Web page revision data
---

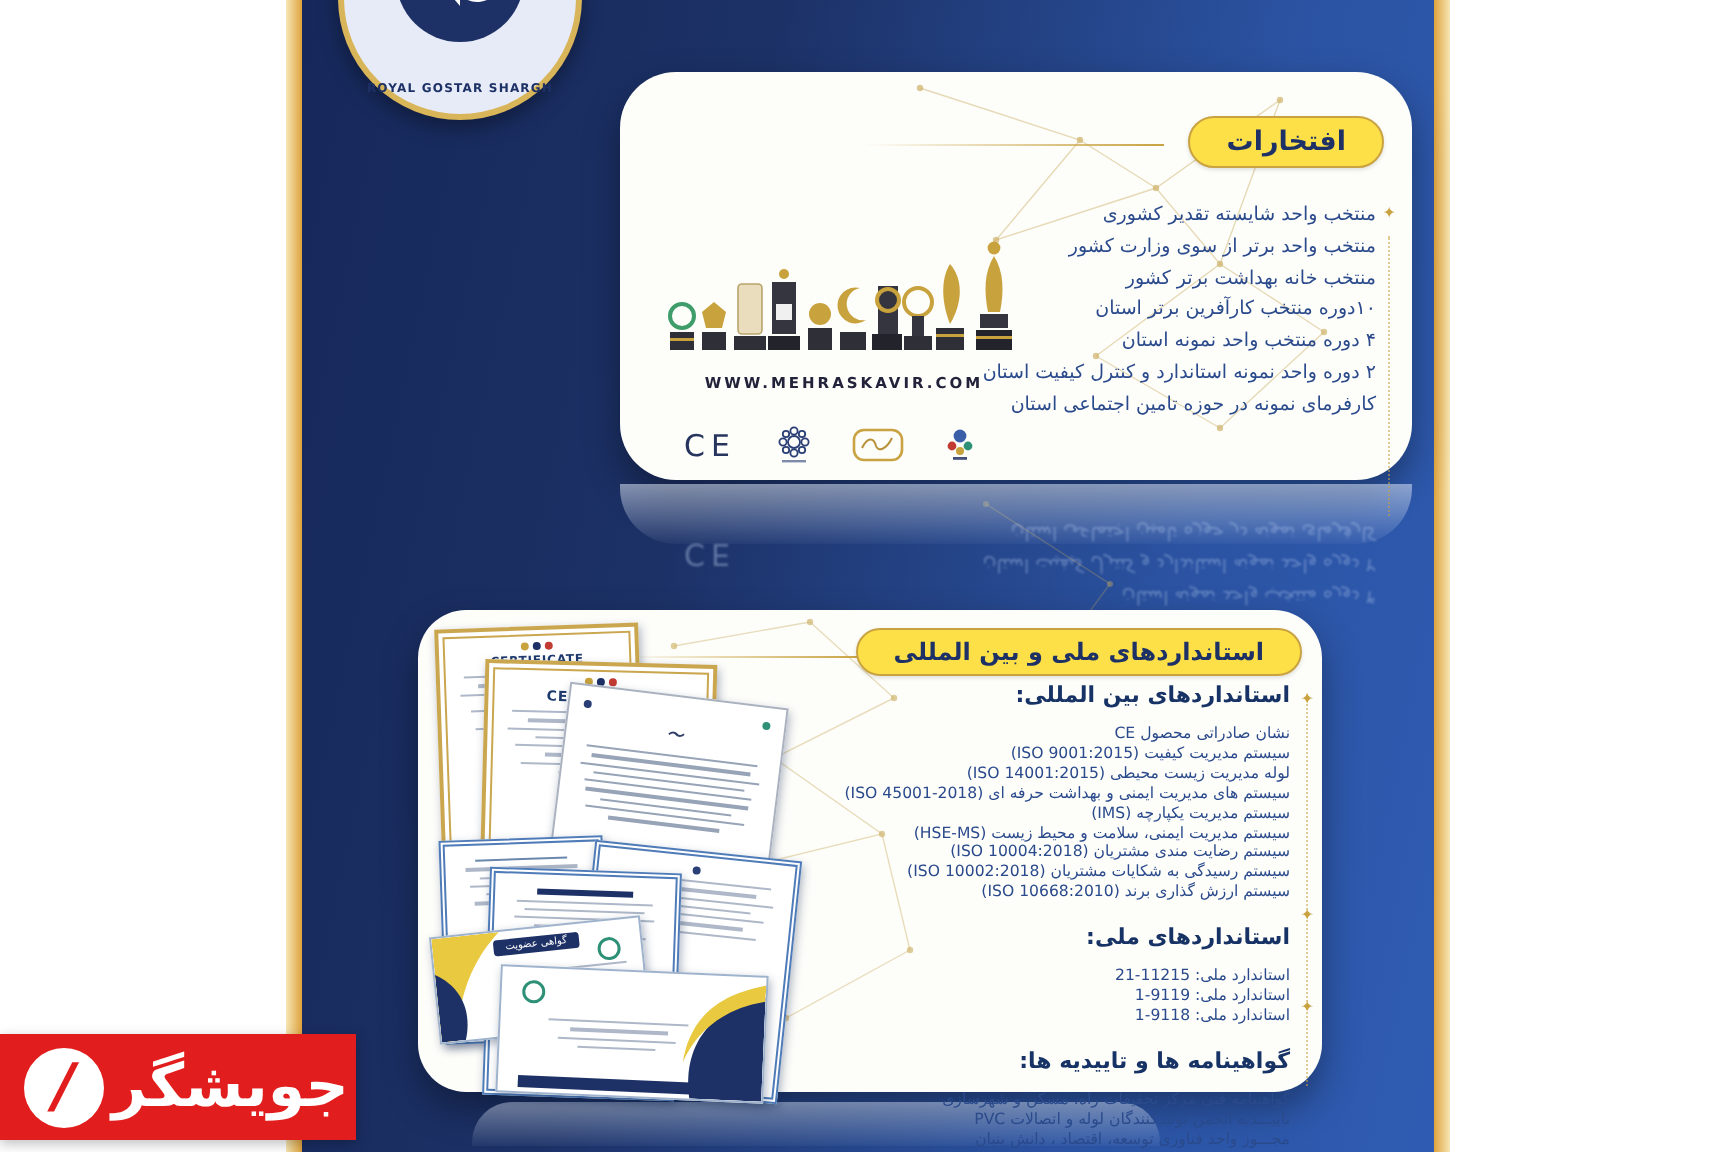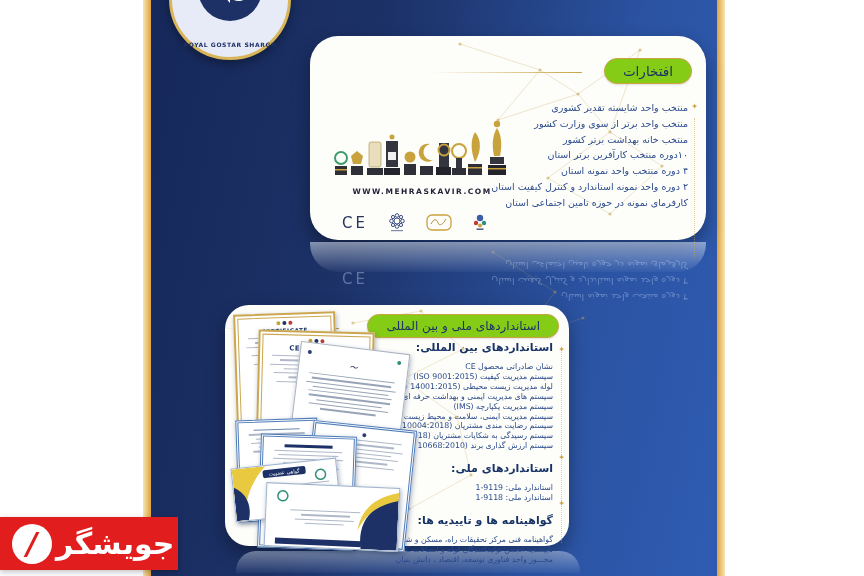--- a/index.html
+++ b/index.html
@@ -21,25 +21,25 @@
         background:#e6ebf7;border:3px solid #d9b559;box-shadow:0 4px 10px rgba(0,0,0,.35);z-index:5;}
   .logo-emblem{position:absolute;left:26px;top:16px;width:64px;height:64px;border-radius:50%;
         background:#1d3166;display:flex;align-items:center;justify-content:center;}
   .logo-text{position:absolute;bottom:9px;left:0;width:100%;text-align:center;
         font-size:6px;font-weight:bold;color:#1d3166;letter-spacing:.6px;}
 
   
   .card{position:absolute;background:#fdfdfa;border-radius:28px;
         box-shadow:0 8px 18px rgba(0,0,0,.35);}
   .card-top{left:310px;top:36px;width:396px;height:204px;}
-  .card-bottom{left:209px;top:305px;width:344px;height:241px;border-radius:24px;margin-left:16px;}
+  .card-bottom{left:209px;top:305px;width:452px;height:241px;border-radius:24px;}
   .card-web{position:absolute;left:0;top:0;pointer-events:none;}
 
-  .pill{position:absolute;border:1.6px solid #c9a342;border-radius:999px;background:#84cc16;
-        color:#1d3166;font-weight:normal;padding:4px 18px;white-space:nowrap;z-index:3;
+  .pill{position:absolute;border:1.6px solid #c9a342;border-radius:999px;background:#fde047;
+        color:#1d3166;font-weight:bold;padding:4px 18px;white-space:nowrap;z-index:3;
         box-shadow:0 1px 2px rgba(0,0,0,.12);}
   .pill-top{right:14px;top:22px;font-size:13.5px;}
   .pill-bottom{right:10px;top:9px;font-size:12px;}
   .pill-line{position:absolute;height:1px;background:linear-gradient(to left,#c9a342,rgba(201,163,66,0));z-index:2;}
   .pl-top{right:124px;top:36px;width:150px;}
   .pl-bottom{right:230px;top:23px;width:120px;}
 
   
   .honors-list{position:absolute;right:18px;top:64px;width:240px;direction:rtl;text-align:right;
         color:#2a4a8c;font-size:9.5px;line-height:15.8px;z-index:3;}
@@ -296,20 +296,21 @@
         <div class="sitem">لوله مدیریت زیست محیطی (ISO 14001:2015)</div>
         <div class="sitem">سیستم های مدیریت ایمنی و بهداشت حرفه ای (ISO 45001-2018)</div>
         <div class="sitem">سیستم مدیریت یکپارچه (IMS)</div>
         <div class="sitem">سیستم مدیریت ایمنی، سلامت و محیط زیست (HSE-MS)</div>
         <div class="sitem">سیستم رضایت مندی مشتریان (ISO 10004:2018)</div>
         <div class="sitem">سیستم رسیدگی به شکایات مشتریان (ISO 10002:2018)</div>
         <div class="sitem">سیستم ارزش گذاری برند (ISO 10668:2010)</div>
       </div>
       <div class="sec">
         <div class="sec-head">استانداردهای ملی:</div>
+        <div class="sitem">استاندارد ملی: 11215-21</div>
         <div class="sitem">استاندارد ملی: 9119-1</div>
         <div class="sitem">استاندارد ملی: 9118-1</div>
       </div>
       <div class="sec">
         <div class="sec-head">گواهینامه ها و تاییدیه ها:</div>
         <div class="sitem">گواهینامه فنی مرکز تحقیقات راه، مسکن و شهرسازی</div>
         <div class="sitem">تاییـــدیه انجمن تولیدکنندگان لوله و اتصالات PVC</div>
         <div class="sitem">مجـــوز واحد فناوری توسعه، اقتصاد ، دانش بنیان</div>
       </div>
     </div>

---

Exercise goal:
Drop the pictures and reproduce the rest of the data above exactly.

Response area:
--- a/index.html
+++ b/index.html
@@ -21,25 +21,25 @@
         background:#e6ebf7;border:3px solid #d9b559;box-shadow:0 4px 10px rgba(0,0,0,.35);z-index:5;}
   .logo-emblem{position:absolute;left:26px;top:16px;width:64px;height:64px;border-radius:50%;
         background:#1d3166;display:flex;align-items:center;justify-content:center;}
   .logo-text{position:absolute;bottom:9px;left:0;width:100%;text-align:center;
         font-size:6px;font-weight:bold;color:#1d3166;letter-spacing:.6px;}
 
   
   .card{position:absolute;background:#fdfdfa;border-radius:28px;
         box-shadow:0 8px 18px rgba(0,0,0,.35);}
   .card-top{left:310px;top:36px;width:396px;height:204px;}
-  .card-bottom{left:209px;top:305px;width:344px;height:241px;border-radius:24px;margin-left:16px;}
+  .card-bottom{left:209px;top:305px;width:452px;height:241px;border-radius:24px;}
   .card-web{position:absolute;left:0;top:0;pointer-events:none;}
 
-  .pill{position:absolute;border:1.6px solid #c9a342;border-radius:999px;background:#84cc16;
-        color:#1d3166;font-weight:normal;padding:4px 18px;white-space:nowrap;z-index:3;
+  .pill{position:absolute;border:1.6px solid #c9a342;border-radius:999px;background:#fde047;
+        color:#1d3166;font-weight:bold;padding:4px 18px;white-space:nowrap;z-index:3;
         box-shadow:0 1px 2px rgba(0,0,0,.12);}
   .pill-top{right:14px;top:22px;font-size:13.5px;}
   .pill-bottom{right:10px;top:9px;font-size:12px;}
   .pill-line{position:absolute;height:1px;background:linear-gradient(to left,#c9a342,rgba(201,163,66,0));z-index:2;}
   .pl-top{right:124px;top:36px;width:150px;}
   .pl-bottom{right:230px;top:23px;width:120px;}
 
   
   .honors-list{position:absolute;right:18px;top:64px;width:240px;direction:rtl;text-align:right;
         color:#2a4a8c;font-size:9.5px;line-height:15.8px;z-index:3;}
@@ -296,20 +296,21 @@
         <div class="sitem">لوله مدیریت زیست محیطی (ISO 14001:2015)</div>
         <div class="sitem">سیستم های مدیریت ایمنی و بهداشت حرفه ای (ISO 45001-2018)</div>
         <div class="sitem">سیستم مدیریت یکپارچه (IMS)</div>
         <div class="sitem">سیستم مدیریت ایمنی، سلامت و محیط زیست (HSE-MS)</div>
         <div class="sitem">سیستم رضایت مندی مشتریان (ISO 10004:2018)</div>
         <div class="sitem">سیستم رسیدگی به شکایات مشتریان (ISO 10002:2018)</div>
         <div class="sitem">سیستم ارزش گذاری برند (ISO 10668:2010)</div>
       </div>
       <div class="sec">
         <div class="sec-head">استانداردهای ملی:</div>
+        <div class="sitem">استاندارد ملی: 11215-21</div>
         <div class="sitem">استاندارد ملی: 9119-1</div>
         <div class="sitem">استاندارد ملی: 9118-1</div>
       </div>
       <div class="sec">
         <div class="sec-head">گواهینامه ها و تاییدیه ها:</div>
         <div class="sitem">گواهینامه فنی مرکز تحقیقات راه، مسکن و شهرسازی</div>
         <div class="sitem">تاییـــدیه انجمن تولیدکنندگان لوله و اتصالات PVC</div>
         <div class="sitem">مجـــوز واحد فناوری توسعه، اقتصاد ، دانش بنیان</div>
       </div>
     </div>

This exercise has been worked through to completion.